* _Task instructions_: Using the listing below, set down exactly the lines starting at the line that contains "- Normal distribution" and ending at the line that contains "Standard normal distribution", both included, and no others.
(Beginning of Records for the task)
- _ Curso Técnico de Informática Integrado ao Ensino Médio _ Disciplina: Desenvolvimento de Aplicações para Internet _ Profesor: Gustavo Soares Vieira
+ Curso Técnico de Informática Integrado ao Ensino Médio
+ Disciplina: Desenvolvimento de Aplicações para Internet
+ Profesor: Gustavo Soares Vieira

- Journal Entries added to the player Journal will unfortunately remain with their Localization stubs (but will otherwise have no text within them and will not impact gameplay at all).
(End of Records for the task)
(Beginning of Records for the task)
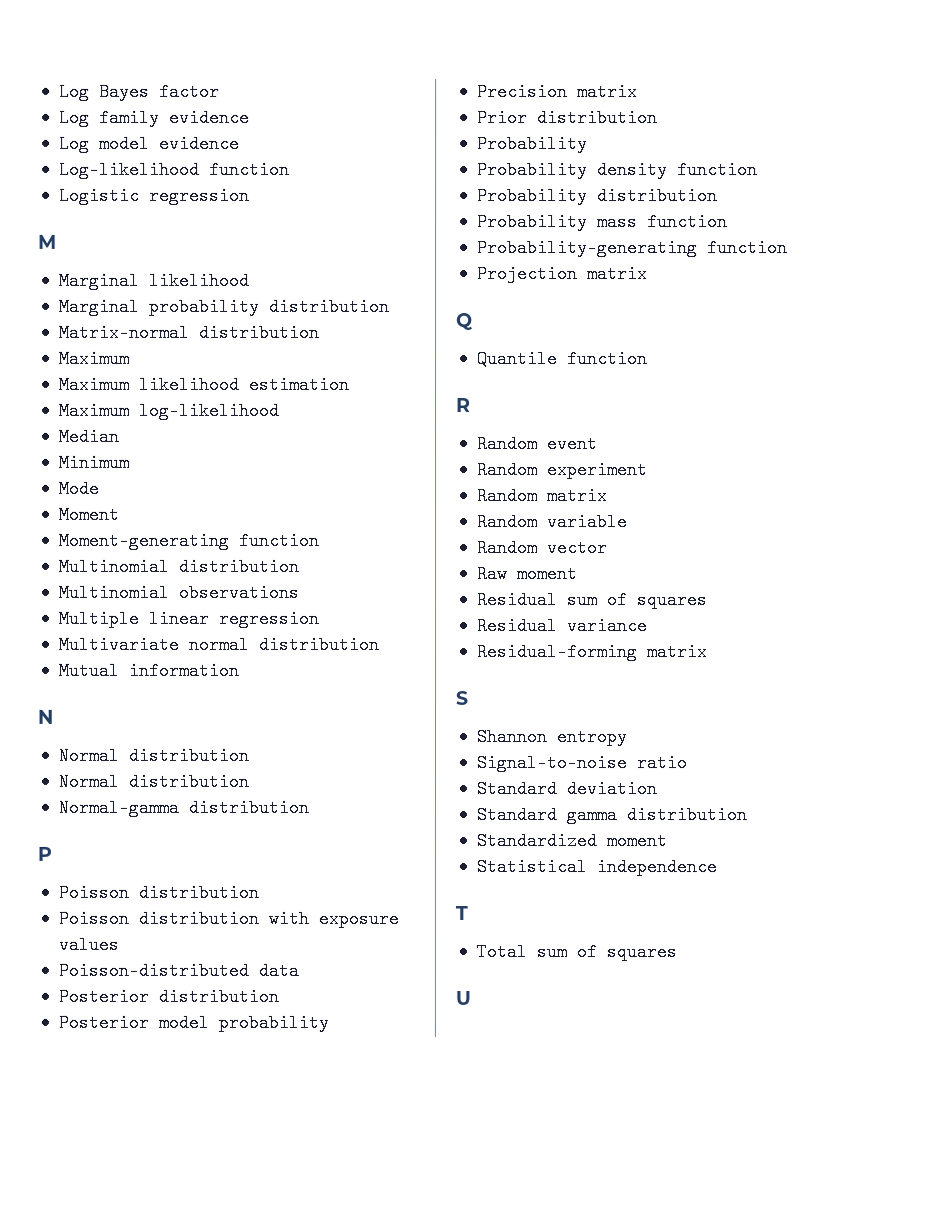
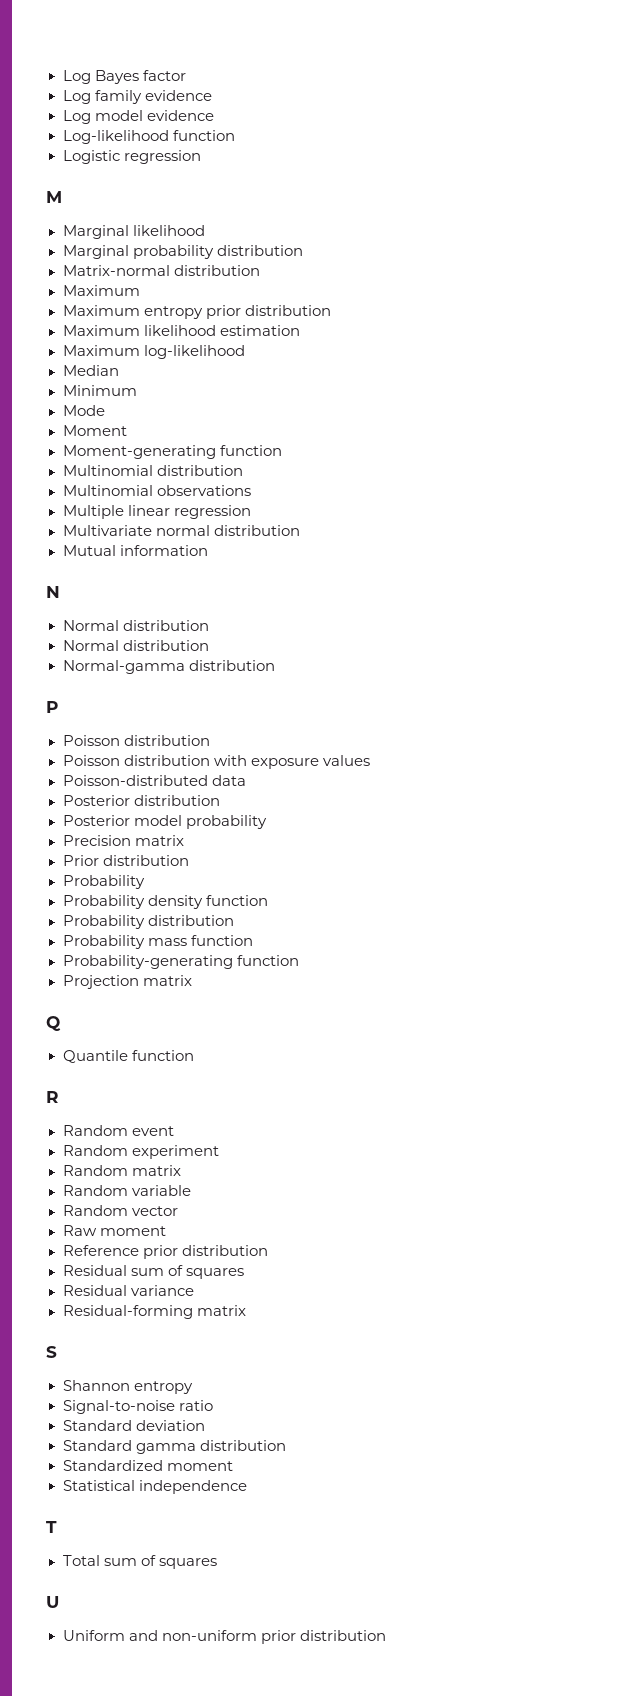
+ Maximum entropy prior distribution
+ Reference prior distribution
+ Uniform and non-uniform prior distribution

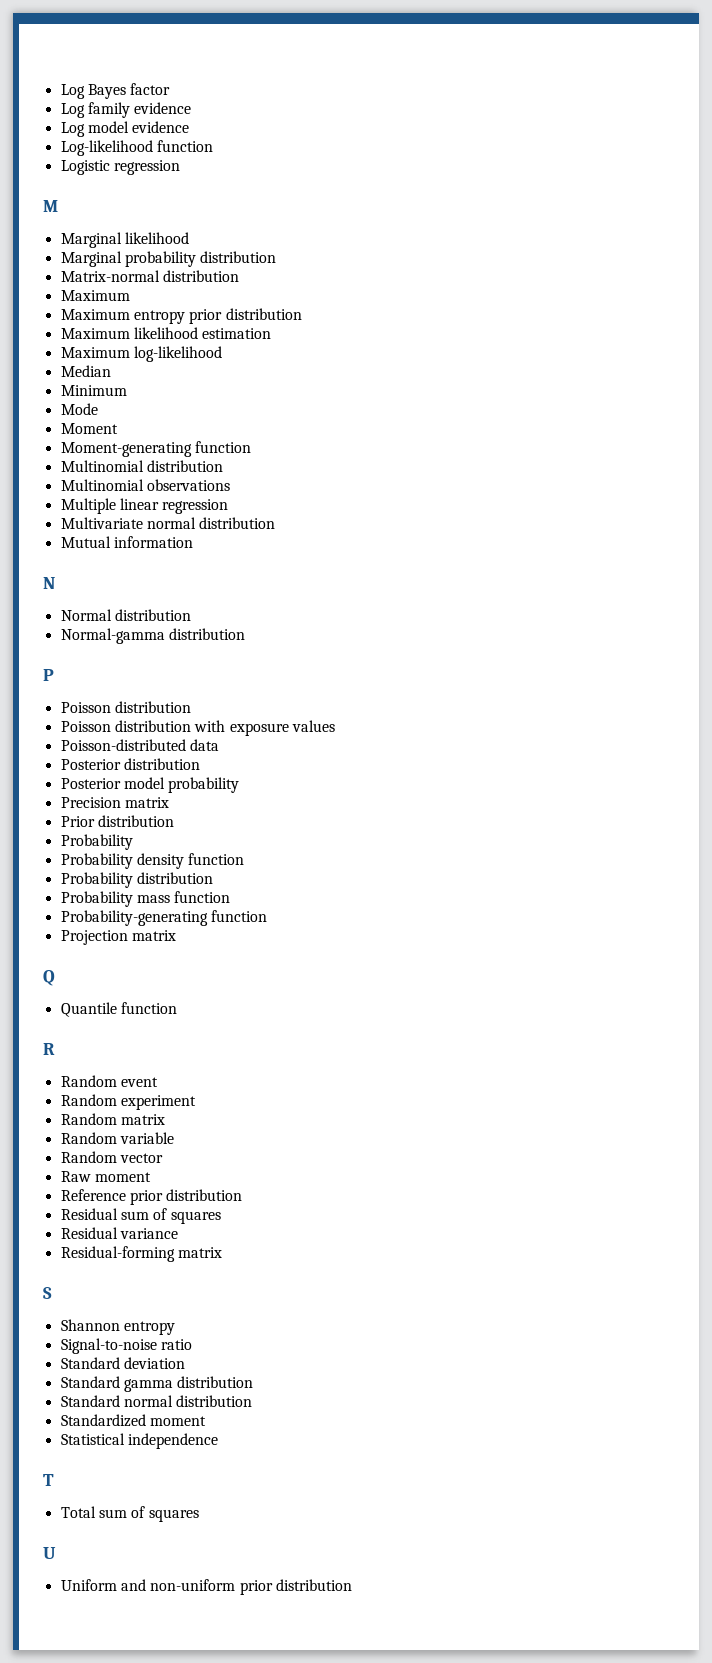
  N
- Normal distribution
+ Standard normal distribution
(End of Records for the task)
(Beginning of Records for the task)
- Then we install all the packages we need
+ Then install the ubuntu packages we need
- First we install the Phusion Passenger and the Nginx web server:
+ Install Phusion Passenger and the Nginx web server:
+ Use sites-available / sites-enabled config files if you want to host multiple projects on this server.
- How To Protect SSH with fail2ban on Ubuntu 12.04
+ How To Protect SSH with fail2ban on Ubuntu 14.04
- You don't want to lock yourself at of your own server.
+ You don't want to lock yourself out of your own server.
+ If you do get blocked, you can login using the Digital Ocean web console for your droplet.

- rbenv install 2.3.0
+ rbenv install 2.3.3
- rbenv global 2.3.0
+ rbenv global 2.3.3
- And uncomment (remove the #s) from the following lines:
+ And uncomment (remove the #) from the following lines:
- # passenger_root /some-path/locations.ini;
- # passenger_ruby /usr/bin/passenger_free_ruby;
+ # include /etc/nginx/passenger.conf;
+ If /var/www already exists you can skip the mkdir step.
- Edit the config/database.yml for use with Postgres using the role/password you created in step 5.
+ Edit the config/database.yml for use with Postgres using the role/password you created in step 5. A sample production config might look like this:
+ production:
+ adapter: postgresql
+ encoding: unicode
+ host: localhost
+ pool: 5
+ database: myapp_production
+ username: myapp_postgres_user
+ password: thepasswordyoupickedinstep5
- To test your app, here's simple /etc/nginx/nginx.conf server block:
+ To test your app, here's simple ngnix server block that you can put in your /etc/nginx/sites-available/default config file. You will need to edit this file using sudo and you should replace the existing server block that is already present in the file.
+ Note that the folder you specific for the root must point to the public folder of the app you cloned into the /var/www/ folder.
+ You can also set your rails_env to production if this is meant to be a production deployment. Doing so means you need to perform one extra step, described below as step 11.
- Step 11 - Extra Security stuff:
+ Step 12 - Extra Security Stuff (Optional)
(End of Records for the task)
* _Written solution_:
- Normal distribution
+ Standard normal distribution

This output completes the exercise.